- **Exercise directions**
Of the lines below, report only those that contain "dinner".

#### Data for this task ####

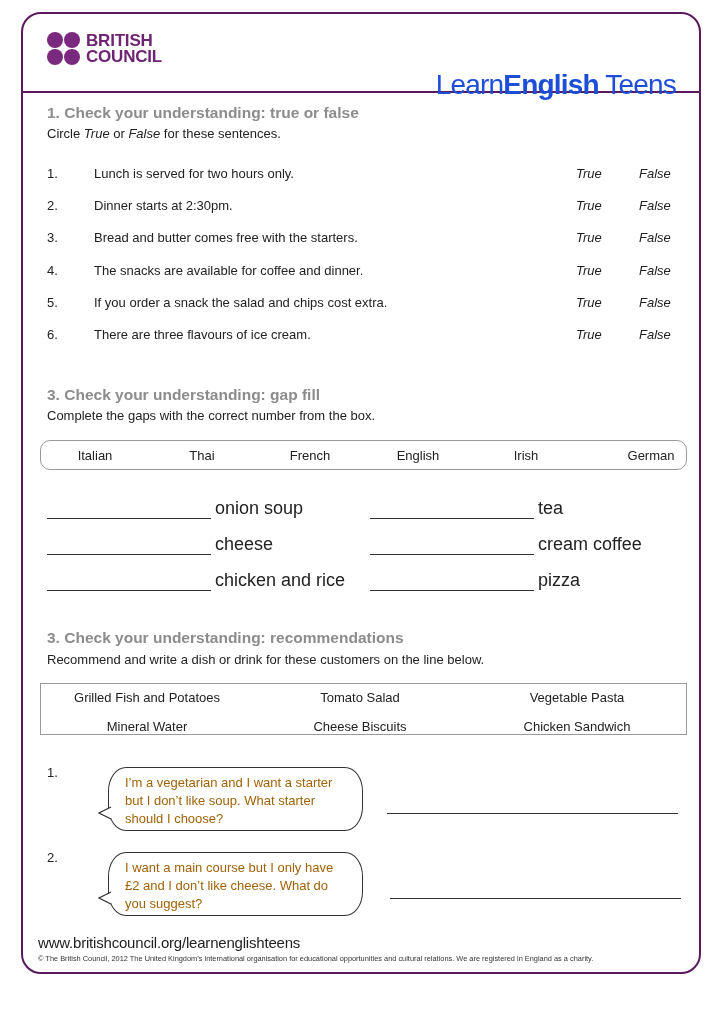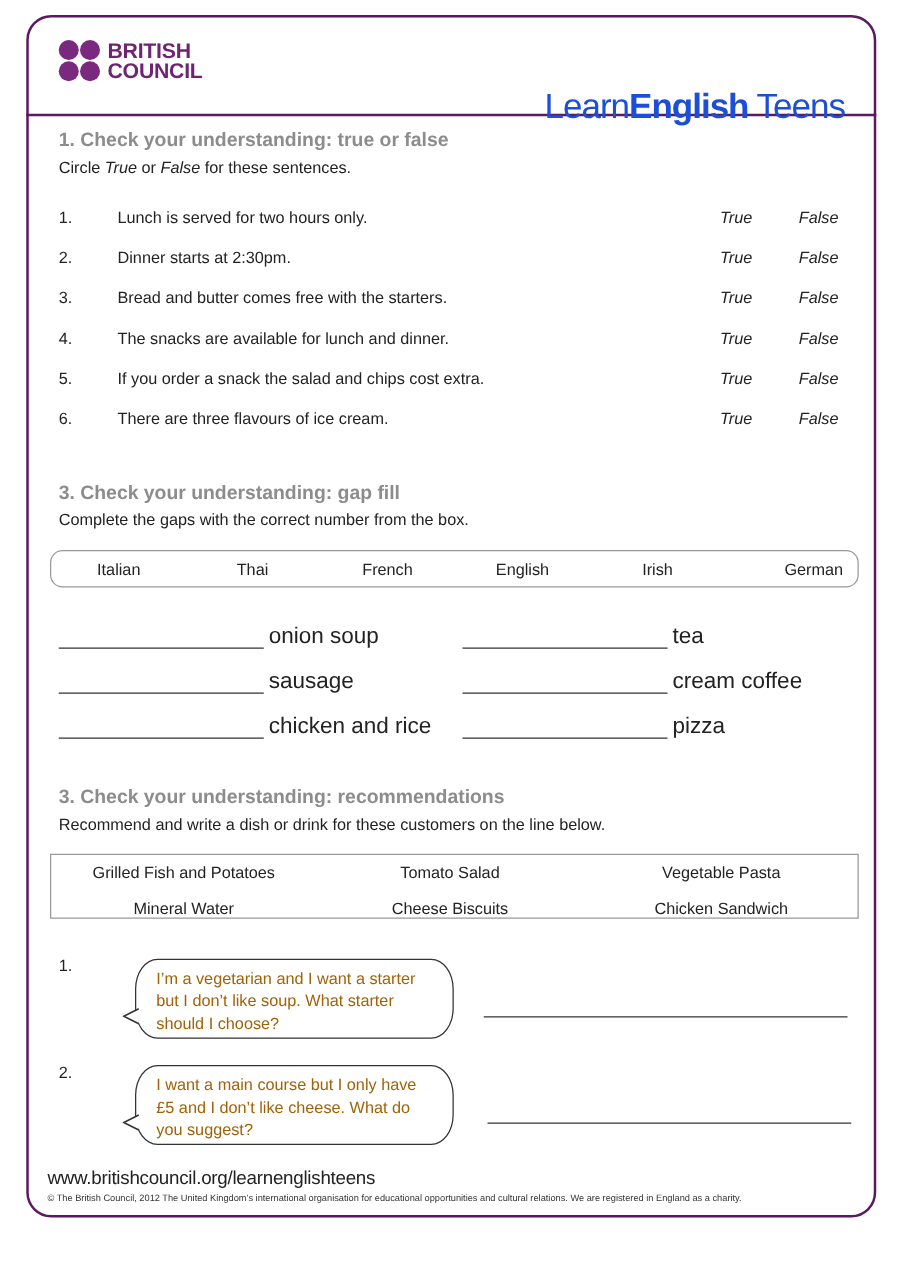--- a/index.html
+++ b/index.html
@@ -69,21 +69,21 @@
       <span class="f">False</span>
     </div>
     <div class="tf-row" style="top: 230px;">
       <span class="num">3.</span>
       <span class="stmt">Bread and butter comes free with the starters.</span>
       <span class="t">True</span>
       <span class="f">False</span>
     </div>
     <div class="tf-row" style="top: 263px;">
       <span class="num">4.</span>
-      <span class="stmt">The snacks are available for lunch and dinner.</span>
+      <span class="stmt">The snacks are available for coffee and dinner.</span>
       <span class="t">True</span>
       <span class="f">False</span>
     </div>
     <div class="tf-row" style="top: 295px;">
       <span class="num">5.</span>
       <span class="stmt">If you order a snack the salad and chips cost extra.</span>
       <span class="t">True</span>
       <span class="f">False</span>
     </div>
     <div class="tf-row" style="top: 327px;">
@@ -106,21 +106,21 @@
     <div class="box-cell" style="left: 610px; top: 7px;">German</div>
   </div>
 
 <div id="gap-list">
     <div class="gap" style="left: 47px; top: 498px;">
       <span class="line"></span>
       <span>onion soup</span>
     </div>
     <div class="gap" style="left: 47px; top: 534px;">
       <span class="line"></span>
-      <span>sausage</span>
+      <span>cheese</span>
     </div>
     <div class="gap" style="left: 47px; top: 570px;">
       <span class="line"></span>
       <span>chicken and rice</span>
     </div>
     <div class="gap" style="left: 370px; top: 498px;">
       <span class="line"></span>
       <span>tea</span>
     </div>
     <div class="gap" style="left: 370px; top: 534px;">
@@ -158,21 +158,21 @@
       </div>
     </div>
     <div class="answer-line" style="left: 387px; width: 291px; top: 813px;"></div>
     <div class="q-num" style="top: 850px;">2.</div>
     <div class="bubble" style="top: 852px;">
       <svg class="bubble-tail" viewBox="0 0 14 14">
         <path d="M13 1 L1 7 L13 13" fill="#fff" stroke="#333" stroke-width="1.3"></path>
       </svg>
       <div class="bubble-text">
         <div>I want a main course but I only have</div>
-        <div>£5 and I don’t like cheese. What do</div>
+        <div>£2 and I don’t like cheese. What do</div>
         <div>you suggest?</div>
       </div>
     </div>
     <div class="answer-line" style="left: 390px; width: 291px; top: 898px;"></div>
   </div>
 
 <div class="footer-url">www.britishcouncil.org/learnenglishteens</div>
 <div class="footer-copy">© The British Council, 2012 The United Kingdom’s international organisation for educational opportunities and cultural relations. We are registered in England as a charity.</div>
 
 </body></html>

####

- **Problem solution**
-      <span class="stmt">The snacks are available for lunch and dinner.</span>
+      <span class="stmt">The snacks are available for coffee and dinner.</span>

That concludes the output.